- [Exercise objective]: Look over the lines below. Report each one that includes the string "none".

BEGIN The input

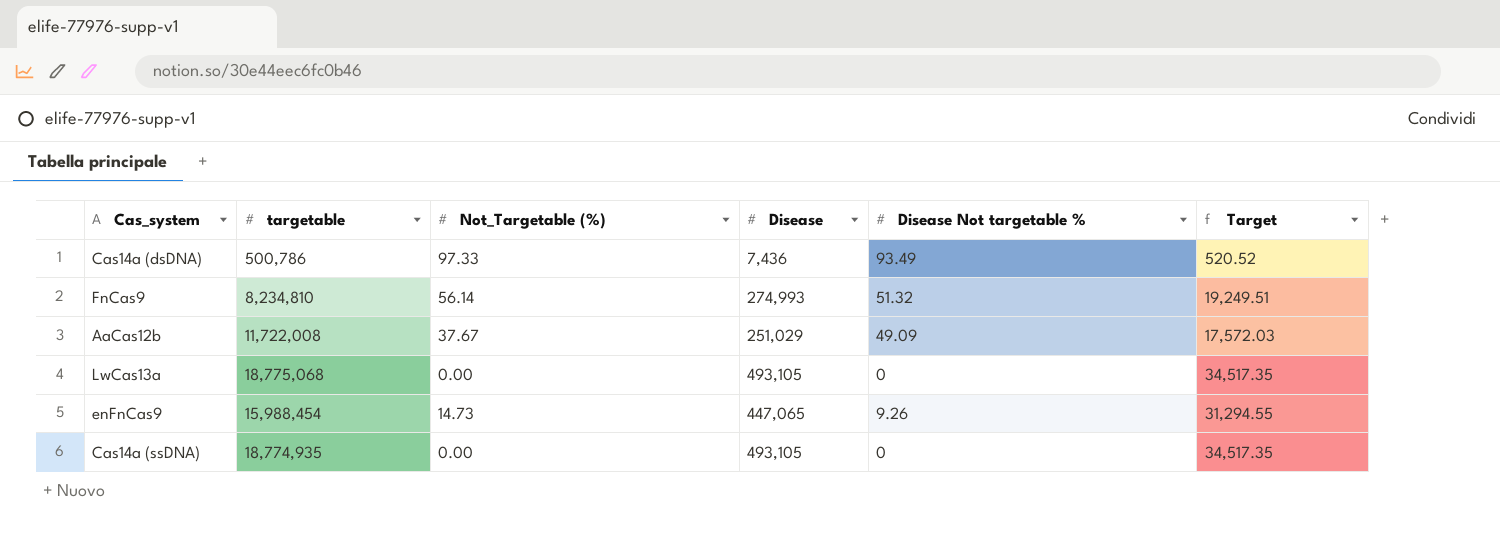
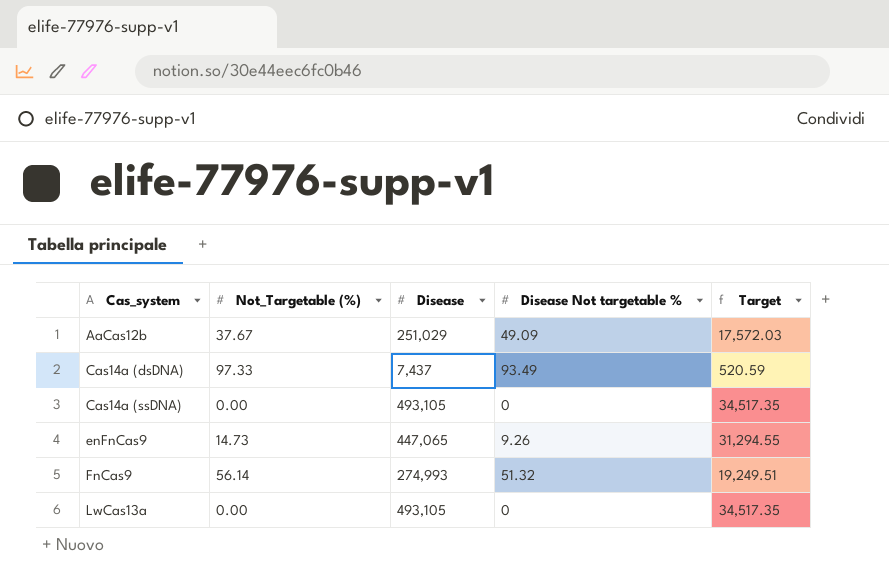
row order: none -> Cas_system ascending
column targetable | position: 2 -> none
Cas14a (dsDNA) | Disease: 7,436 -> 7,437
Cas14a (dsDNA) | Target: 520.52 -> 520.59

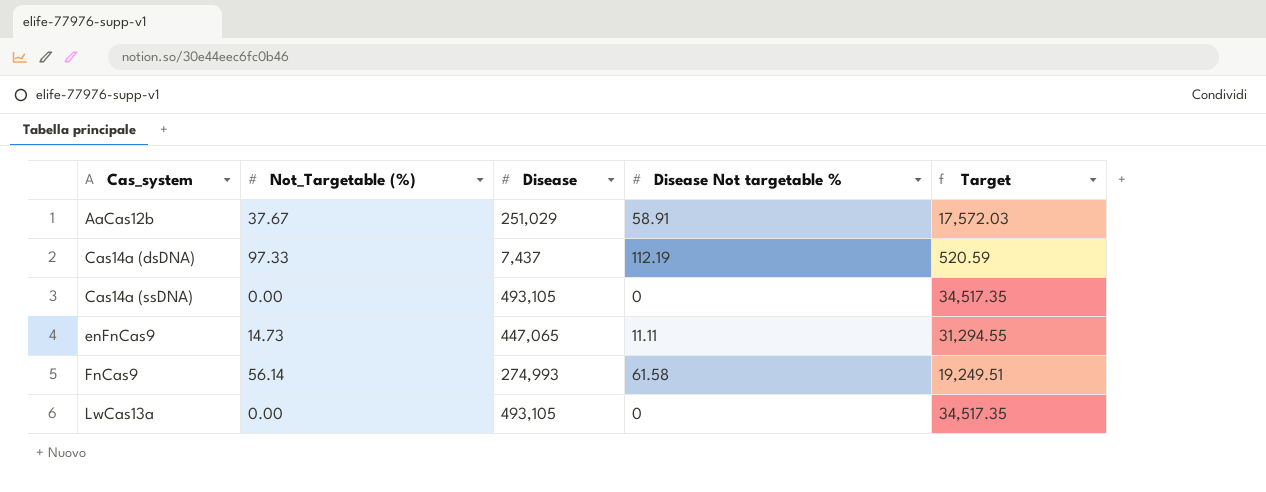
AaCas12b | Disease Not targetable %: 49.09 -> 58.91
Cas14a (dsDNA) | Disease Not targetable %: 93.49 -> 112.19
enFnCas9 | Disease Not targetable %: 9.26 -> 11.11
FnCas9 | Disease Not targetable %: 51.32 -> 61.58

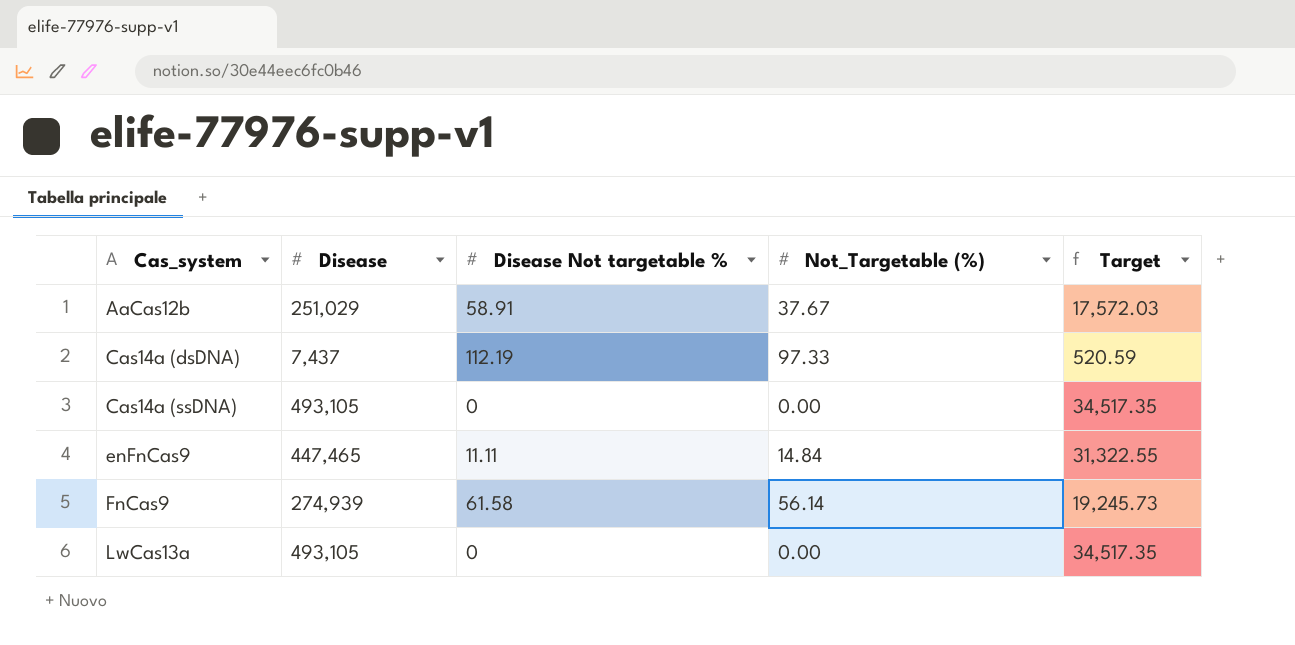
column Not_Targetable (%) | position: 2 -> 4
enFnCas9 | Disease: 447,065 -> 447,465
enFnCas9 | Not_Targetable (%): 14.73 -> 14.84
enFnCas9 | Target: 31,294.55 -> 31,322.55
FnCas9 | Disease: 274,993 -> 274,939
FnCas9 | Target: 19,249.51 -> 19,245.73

END The input

- [Answer to the exercise]:
row order: none -> Cas_system ascending
column targetable | position: 2 -> none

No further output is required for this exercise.